§ Work item
Beneath this task are the entries; from the line with "text: Business Support" through the last one, transcribe every line exactly and nothing else, skipping pictures.

Before-and-after page screenshots:
»»
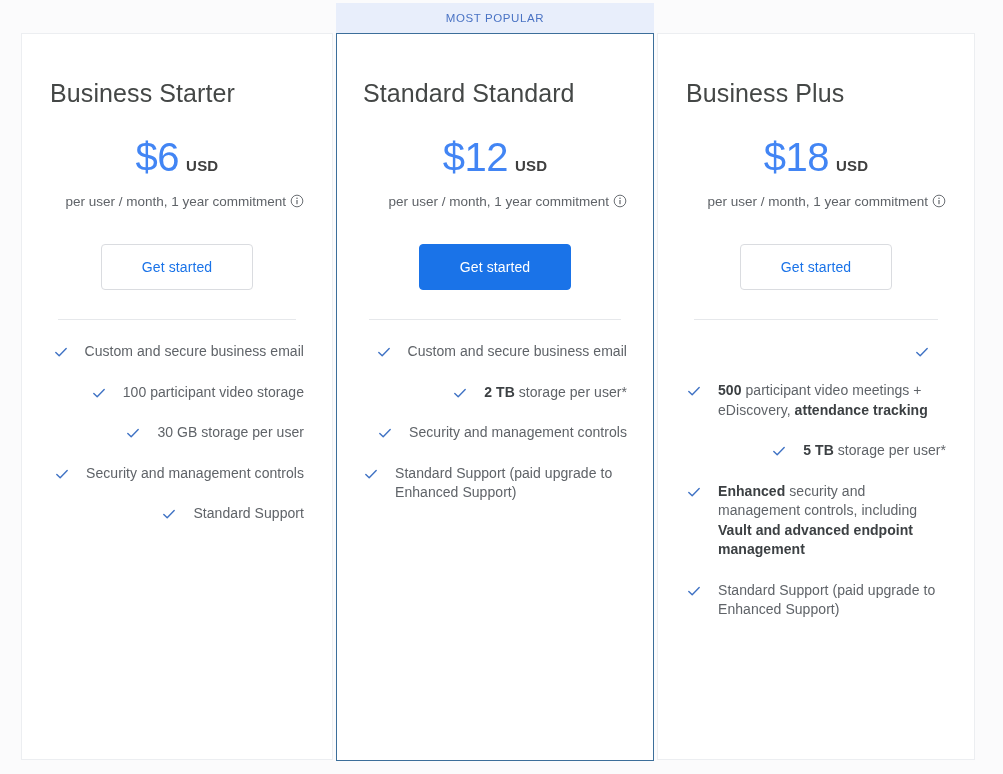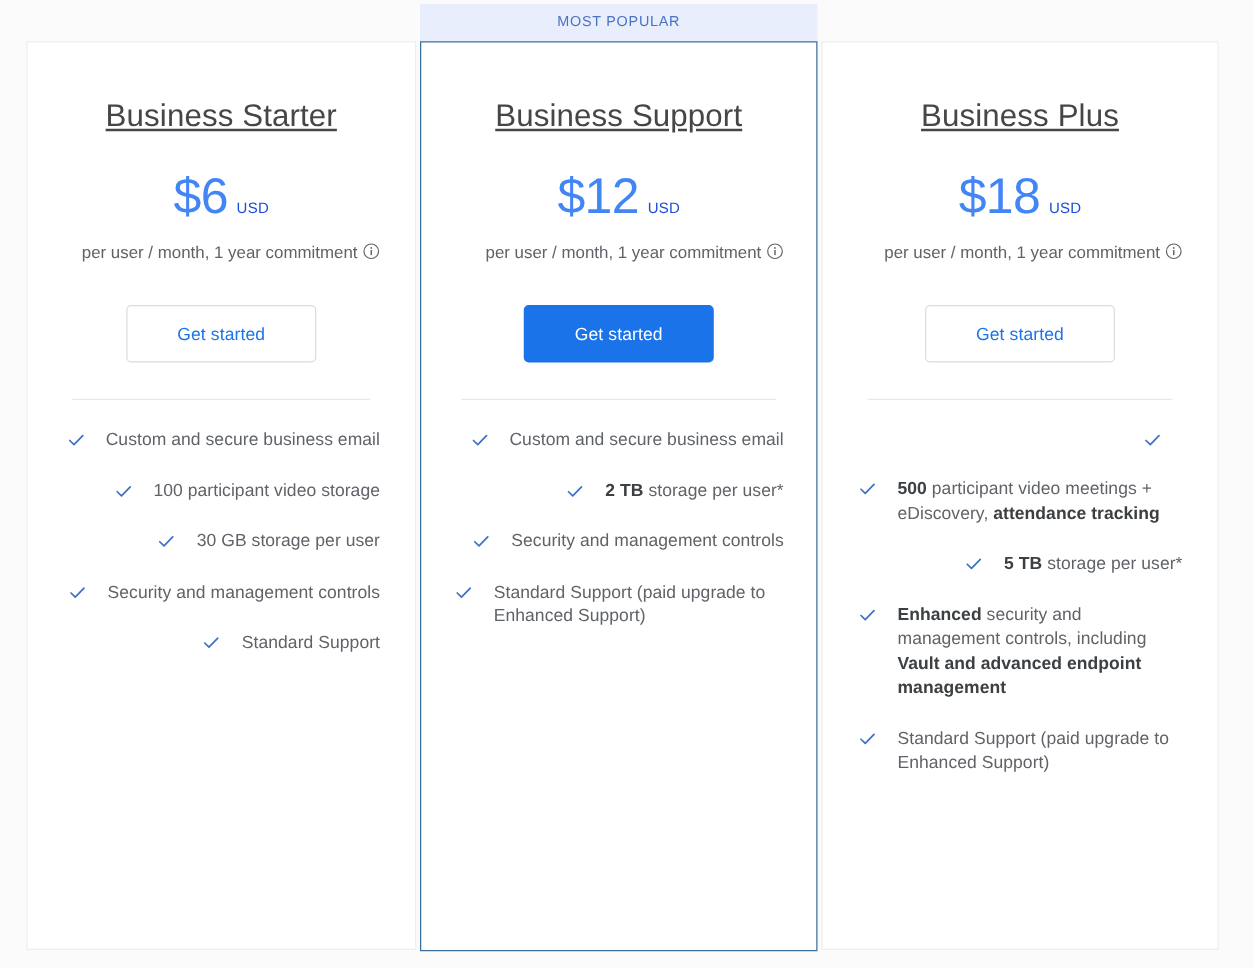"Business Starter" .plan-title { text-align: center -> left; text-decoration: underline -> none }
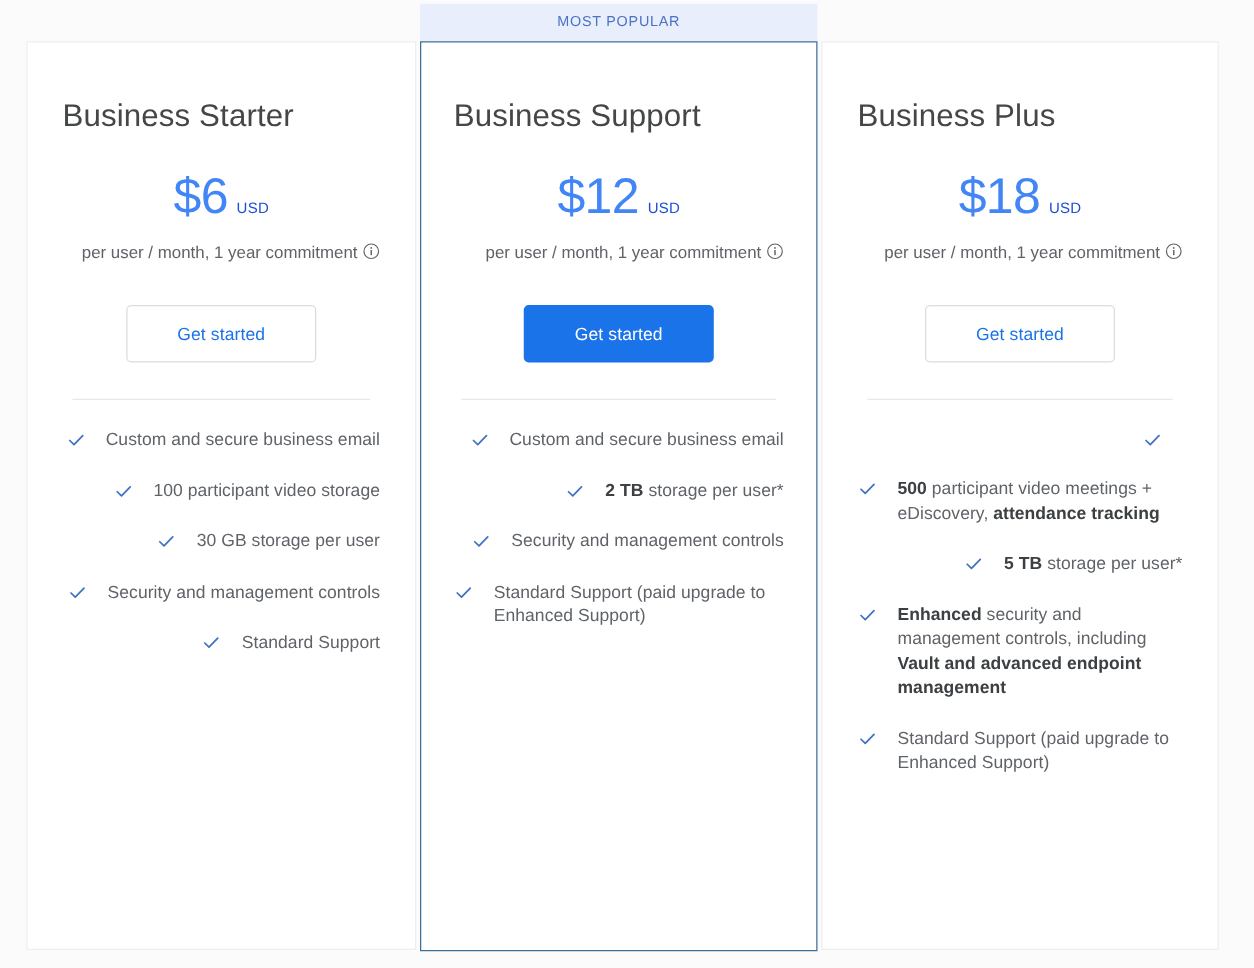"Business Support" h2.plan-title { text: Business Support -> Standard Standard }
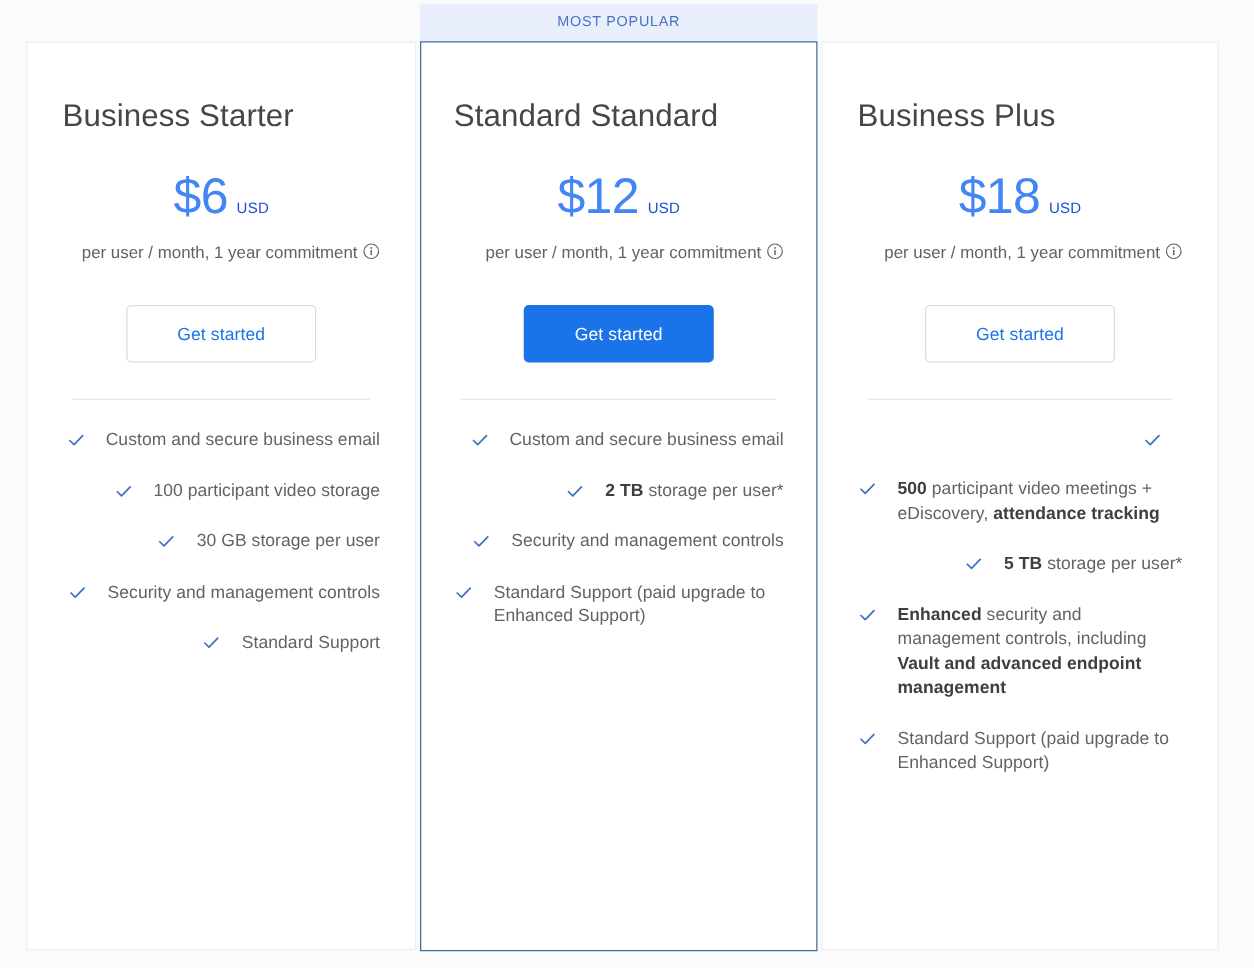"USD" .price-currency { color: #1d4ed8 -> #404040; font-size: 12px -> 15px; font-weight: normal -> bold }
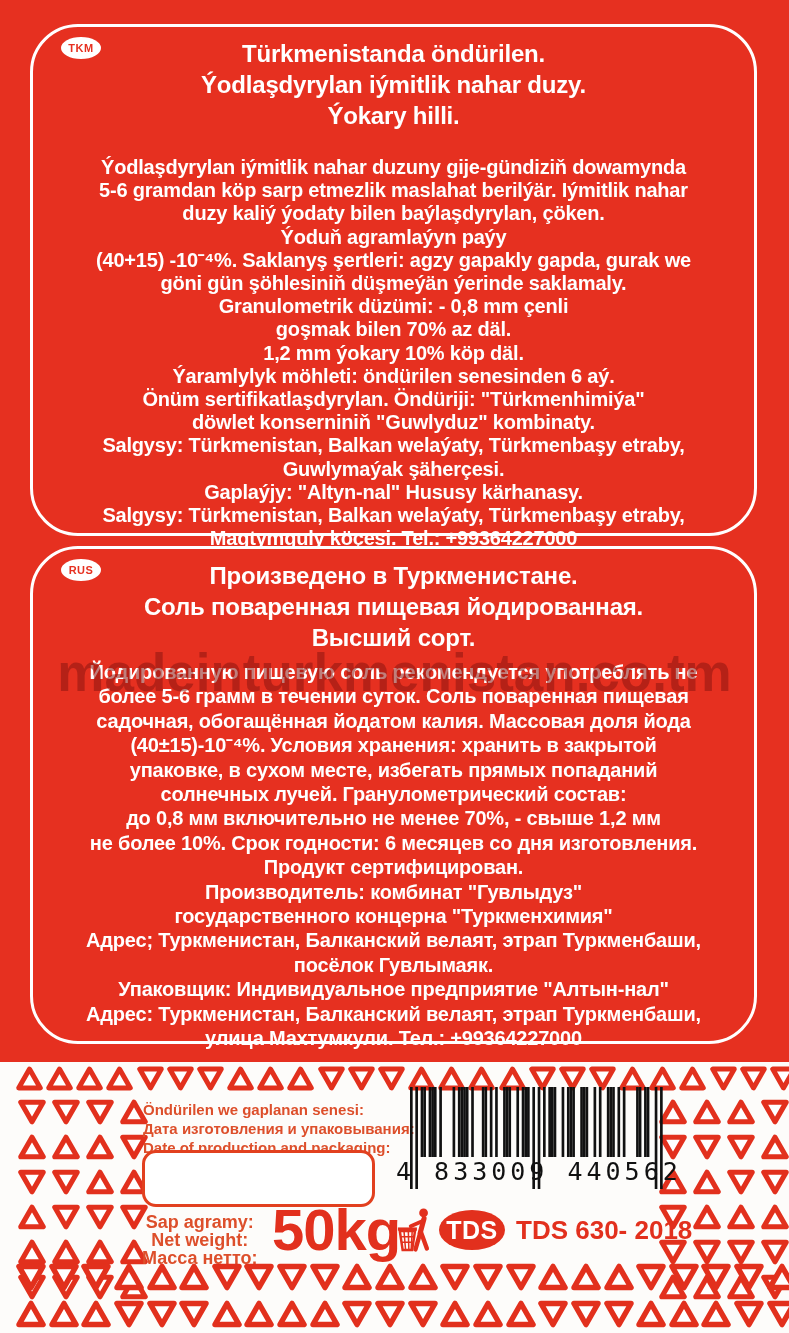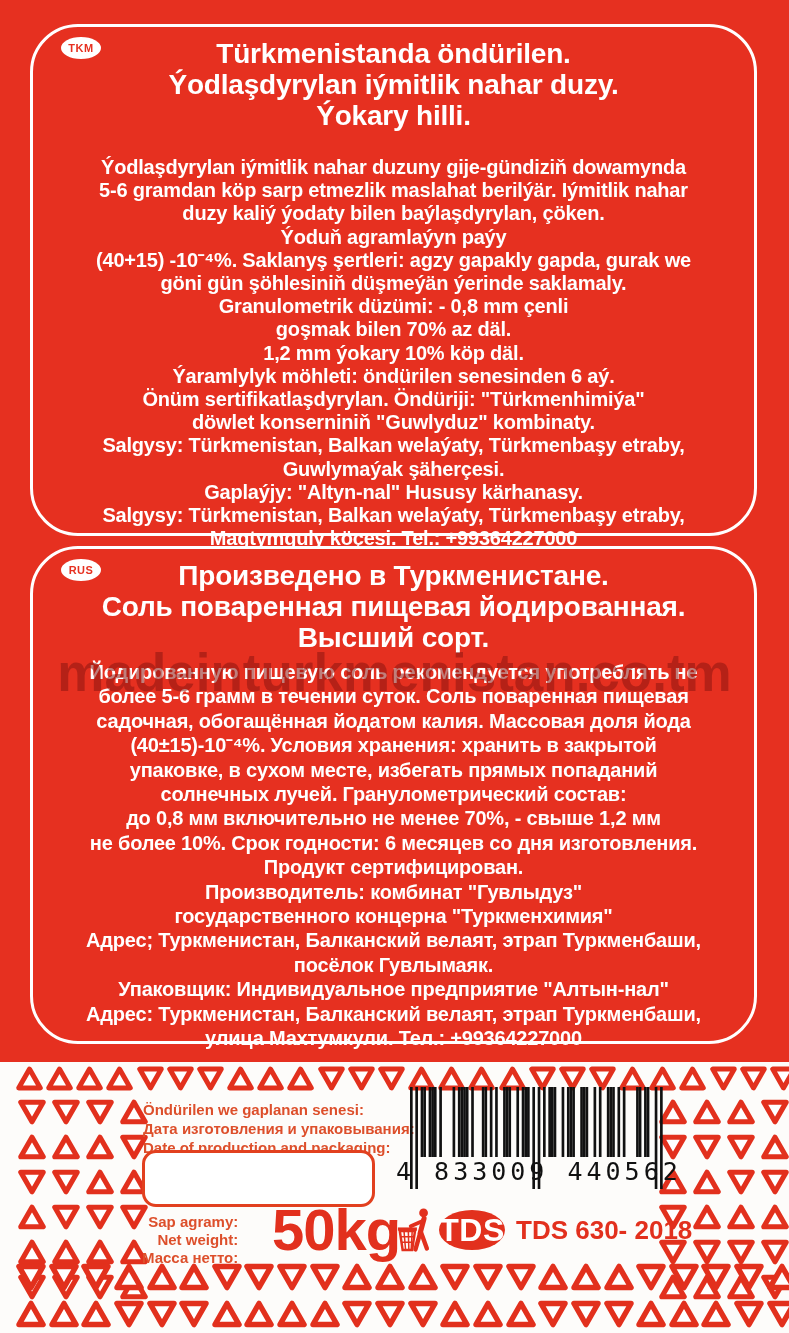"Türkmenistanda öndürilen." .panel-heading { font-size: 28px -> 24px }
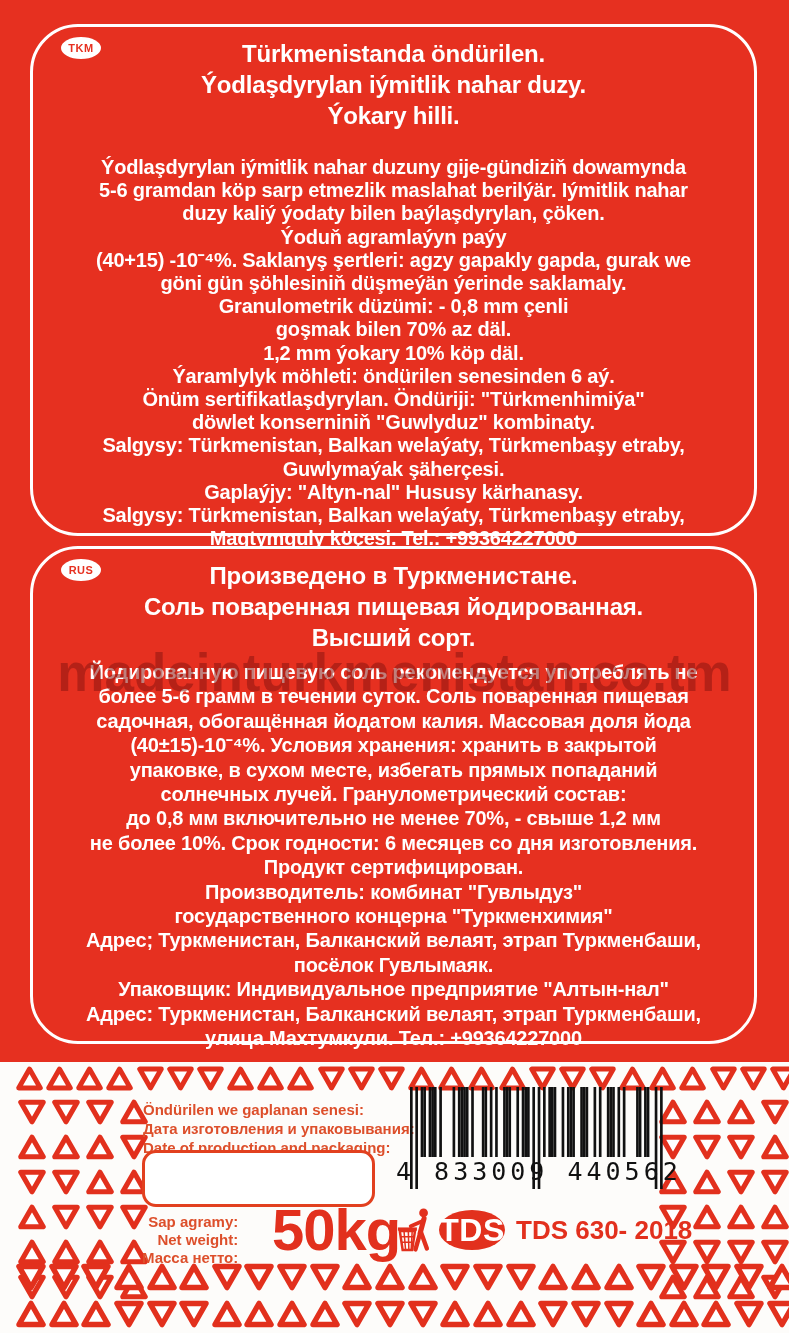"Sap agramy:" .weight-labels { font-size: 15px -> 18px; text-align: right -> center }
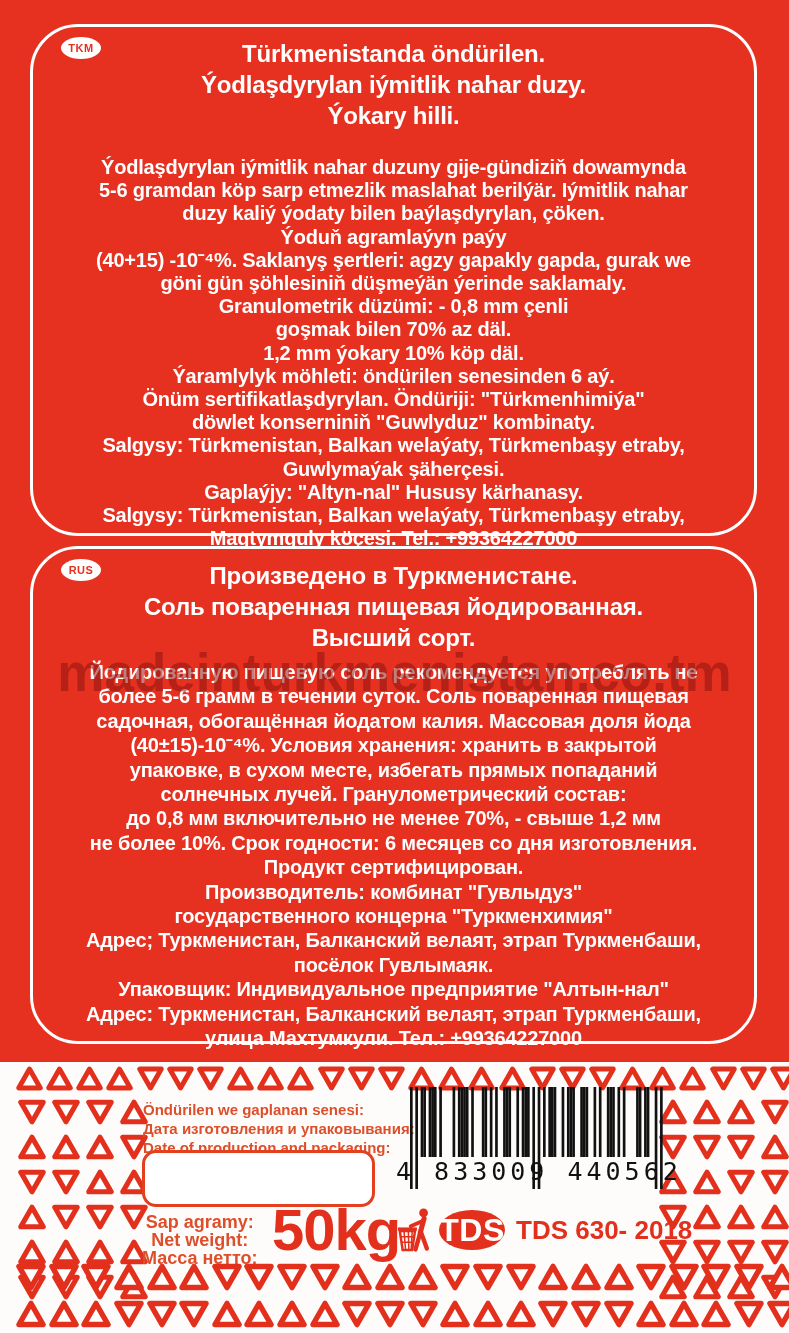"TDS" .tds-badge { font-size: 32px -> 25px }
««
§ Task solution
"Business Support" h2.plan-title { text: Business Support -> Standard Standard }
"USD" .price-currency { color: #1d4ed8 -> #404040; font-size: 12px -> 15px; font-weight: normal -> bold }
"Türkmenistanda öndürilen." .panel-heading { font-size: 28px -> 24px }
"Sap agramy:" .weight-labels { font-size: 15px -> 18px; text-align: right -> center }
"TDS" .tds-badge { font-size: 32px -> 25px }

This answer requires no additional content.